Provided data START

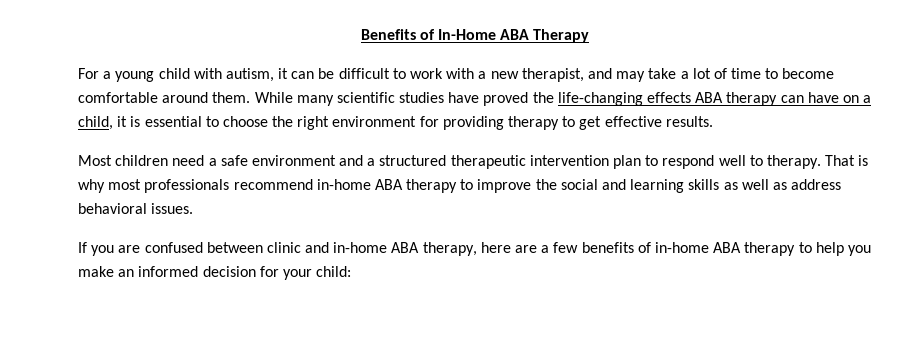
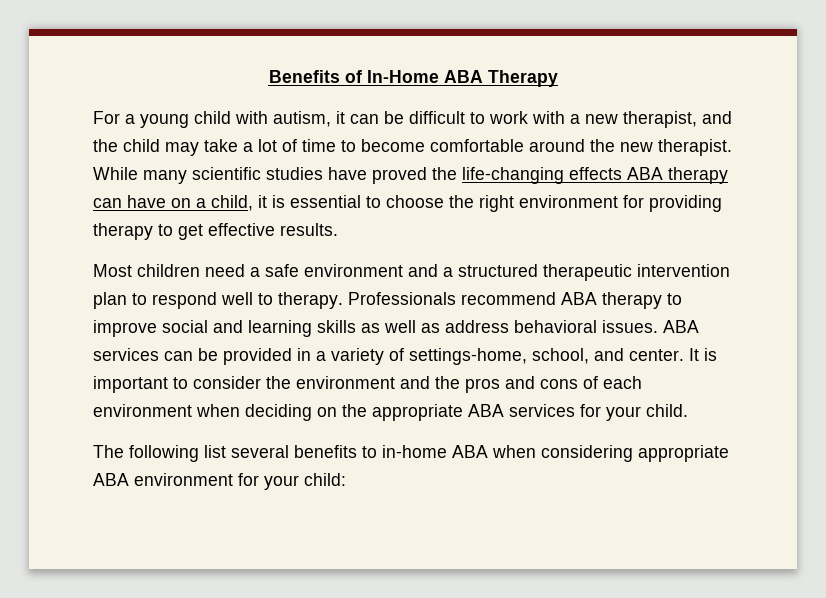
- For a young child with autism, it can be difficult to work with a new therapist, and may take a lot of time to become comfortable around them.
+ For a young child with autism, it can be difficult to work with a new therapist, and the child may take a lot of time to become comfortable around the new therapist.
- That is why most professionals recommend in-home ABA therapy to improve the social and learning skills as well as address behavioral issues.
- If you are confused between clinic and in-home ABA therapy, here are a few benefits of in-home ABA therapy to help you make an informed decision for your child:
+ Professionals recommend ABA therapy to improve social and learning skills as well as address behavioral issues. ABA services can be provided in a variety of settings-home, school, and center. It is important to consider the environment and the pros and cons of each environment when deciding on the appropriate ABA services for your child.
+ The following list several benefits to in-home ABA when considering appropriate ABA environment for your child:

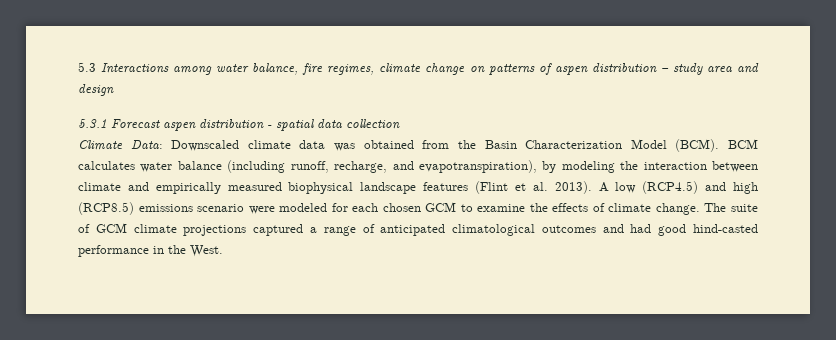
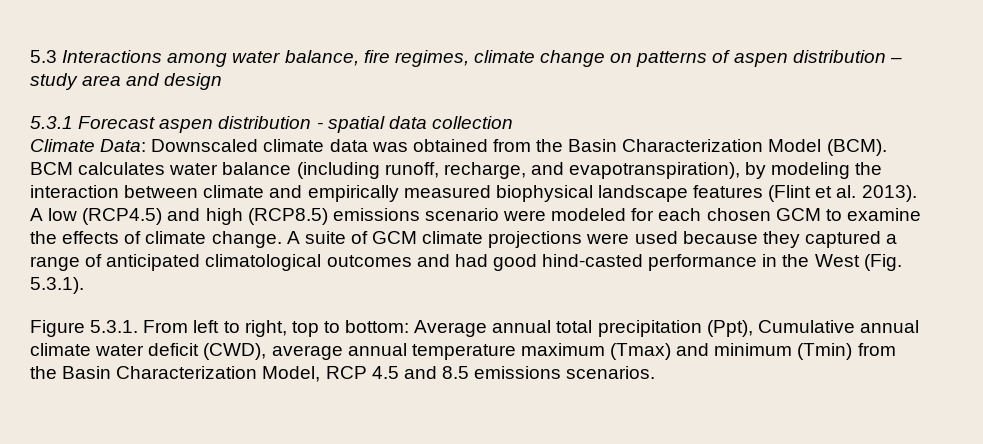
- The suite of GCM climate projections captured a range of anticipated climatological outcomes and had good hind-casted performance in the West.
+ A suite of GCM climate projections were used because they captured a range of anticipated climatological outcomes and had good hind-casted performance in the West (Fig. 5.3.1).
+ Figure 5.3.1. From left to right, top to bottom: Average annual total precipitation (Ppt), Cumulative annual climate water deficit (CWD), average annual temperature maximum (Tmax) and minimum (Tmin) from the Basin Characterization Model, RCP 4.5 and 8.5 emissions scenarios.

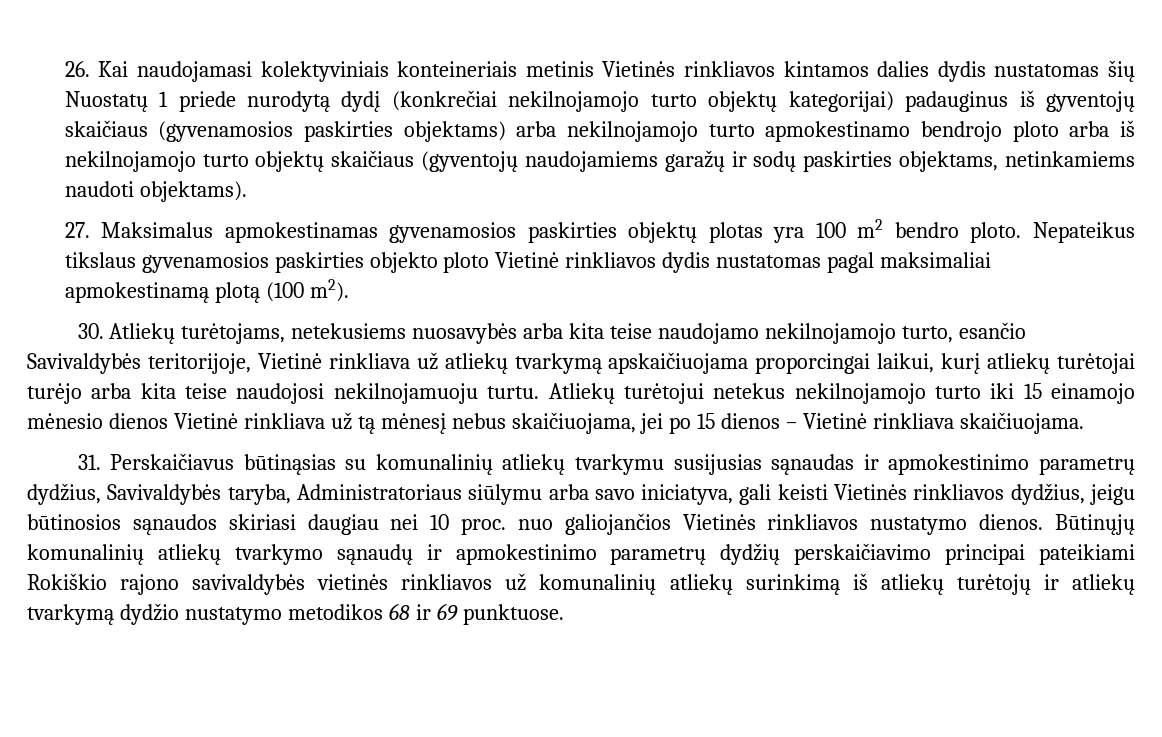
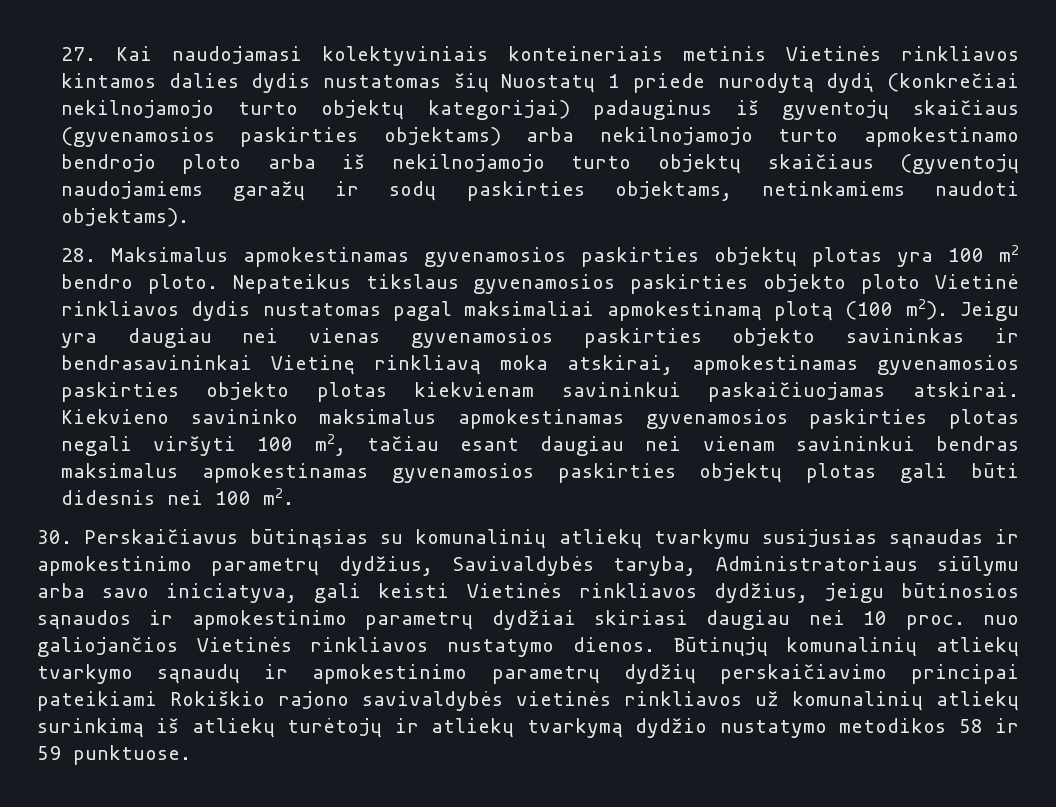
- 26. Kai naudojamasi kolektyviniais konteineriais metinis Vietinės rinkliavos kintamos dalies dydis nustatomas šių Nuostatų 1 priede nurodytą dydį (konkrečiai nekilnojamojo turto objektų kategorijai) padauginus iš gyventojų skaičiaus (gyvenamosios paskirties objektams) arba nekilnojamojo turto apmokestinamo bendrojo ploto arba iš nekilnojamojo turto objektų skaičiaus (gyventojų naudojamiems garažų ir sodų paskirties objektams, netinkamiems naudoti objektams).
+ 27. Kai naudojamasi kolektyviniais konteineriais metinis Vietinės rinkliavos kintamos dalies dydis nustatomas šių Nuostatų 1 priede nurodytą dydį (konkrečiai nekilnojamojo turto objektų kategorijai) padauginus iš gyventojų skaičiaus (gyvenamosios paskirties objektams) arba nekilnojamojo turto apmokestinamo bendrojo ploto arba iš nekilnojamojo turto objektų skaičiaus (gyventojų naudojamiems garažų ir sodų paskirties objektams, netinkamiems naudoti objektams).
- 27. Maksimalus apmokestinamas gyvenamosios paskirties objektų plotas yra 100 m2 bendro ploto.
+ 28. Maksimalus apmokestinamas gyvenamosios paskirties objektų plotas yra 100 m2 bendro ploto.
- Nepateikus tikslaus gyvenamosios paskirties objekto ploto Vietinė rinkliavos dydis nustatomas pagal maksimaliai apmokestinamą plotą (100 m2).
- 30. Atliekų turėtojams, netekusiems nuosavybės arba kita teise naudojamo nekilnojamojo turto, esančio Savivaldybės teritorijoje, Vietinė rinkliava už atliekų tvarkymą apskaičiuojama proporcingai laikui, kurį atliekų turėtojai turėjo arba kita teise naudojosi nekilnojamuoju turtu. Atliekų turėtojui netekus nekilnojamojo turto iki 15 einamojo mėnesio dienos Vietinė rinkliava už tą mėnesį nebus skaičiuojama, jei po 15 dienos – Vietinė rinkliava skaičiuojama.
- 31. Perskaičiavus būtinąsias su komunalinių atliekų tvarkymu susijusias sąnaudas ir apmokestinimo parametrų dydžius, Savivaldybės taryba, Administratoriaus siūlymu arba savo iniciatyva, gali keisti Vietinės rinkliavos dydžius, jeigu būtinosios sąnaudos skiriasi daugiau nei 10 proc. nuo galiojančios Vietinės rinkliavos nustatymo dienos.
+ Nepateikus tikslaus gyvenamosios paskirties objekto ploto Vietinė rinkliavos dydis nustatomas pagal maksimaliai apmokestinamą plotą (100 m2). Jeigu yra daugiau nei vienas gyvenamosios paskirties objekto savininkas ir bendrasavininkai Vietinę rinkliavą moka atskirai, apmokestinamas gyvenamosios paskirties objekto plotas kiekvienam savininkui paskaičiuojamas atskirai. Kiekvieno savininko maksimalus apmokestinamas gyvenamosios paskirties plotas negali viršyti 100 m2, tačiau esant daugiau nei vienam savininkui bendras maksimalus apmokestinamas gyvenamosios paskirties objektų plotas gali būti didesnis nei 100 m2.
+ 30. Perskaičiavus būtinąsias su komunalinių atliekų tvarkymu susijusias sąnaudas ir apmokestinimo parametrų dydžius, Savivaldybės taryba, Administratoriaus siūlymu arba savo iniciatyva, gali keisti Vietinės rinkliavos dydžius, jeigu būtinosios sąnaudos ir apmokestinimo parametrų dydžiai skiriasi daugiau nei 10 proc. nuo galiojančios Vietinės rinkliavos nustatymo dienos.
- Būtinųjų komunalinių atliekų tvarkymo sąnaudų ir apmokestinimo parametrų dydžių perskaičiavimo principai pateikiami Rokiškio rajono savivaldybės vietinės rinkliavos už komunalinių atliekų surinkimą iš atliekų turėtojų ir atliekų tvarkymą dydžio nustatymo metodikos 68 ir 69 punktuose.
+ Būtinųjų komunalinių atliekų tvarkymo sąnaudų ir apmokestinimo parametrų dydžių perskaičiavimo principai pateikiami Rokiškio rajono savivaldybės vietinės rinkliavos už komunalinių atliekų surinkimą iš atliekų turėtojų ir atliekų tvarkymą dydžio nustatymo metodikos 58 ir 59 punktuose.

Provided data END

→ Work instruction:
All lines above from the line with "- 27. Maksimalus" through the line with "30. Perskaičiavus būtinąsias", both included, are to be set down exactly, with nothing else.

→ Solution for this exercise:
- 27. Maksimalus apmokestinamas gyvenamosios paskirties objektų plotas yra 100 m2 bendro ploto.
+ 28. Maksimalus apmokestinamas gyvenamosios paskirties objektų plotas yra 100 m2 bendro ploto.
- Nepateikus tikslaus gyvenamosios paskirties objekto ploto Vietinė rinkliavos dydis nustatomas pagal maksimaliai apmokestinamą plotą (100 m2).
- 30. Atliekų turėtojams, netekusiems nuosavybės arba kita teise naudojamo nekilnojamojo turto, esančio Savivaldybės teritorijoje, Vietinė rinkliava už atliekų tvarkymą apskaičiuojama proporcingai laikui, kurį atliekų turėtojai turėjo arba kita teise naudojosi nekilnojamuoju turtu. Atliekų turėtojui netekus nekilnojamojo turto iki 15 einamojo mėnesio dienos Vietinė rinkliava už tą mėnesį nebus skaičiuojama, jei po 15 dienos – Vietinė rinkliava skaičiuojama.
- 31. Perskaičiavus būtinąsias su komunalinių atliekų tvarkymu susijusias sąnaudas ir apmokestinimo parametrų dydžius, Savivaldybės taryba, Administratoriaus siūlymu arba savo iniciatyva, gali keisti Vietinės rinkliavos dydžius, jeigu būtinosios sąnaudos skiriasi daugiau nei 10 proc. nuo galiojančios Vietinės rinkliavos nustatymo dienos.
+ Nepateikus tikslaus gyvenamosios paskirties objekto ploto Vietinė rinkliavos dydis nustatomas pagal maksimaliai apmokestinamą plotą (100 m2). Jeigu yra daugiau nei vienas gyvenamosios paskirties objekto savininkas ir bendrasavininkai Vietinę rinkliavą moka atskirai, apmokestinamas gyvenamosios paskirties objekto plotas kiekvienam savininkui paskaičiuojamas atskirai. Kiekvieno savininko maksimalus apmokestinamas gyvenamosios paskirties plotas negali viršyti 100 m2, tačiau esant daugiau nei vienam savininkui bendras maksimalus apmokestinamas gyvenamosios paskirties objektų plotas gali būti didesnis nei 100 m2.
+ 30. Perskaičiavus būtinąsias su komunalinių atliekų tvarkymu susijusias sąnaudas ir apmokestinimo parametrų dydžius, Savivaldybės taryba, Administratoriaus siūlymu arba savo iniciatyva, gali keisti Vietinės rinkliavos dydžius, jeigu būtinosios sąnaudos ir apmokestinimo parametrų dydžiai skiriasi daugiau nei 10 proc. nuo galiojančios Vietinės rinkliavos nustatymo dienos.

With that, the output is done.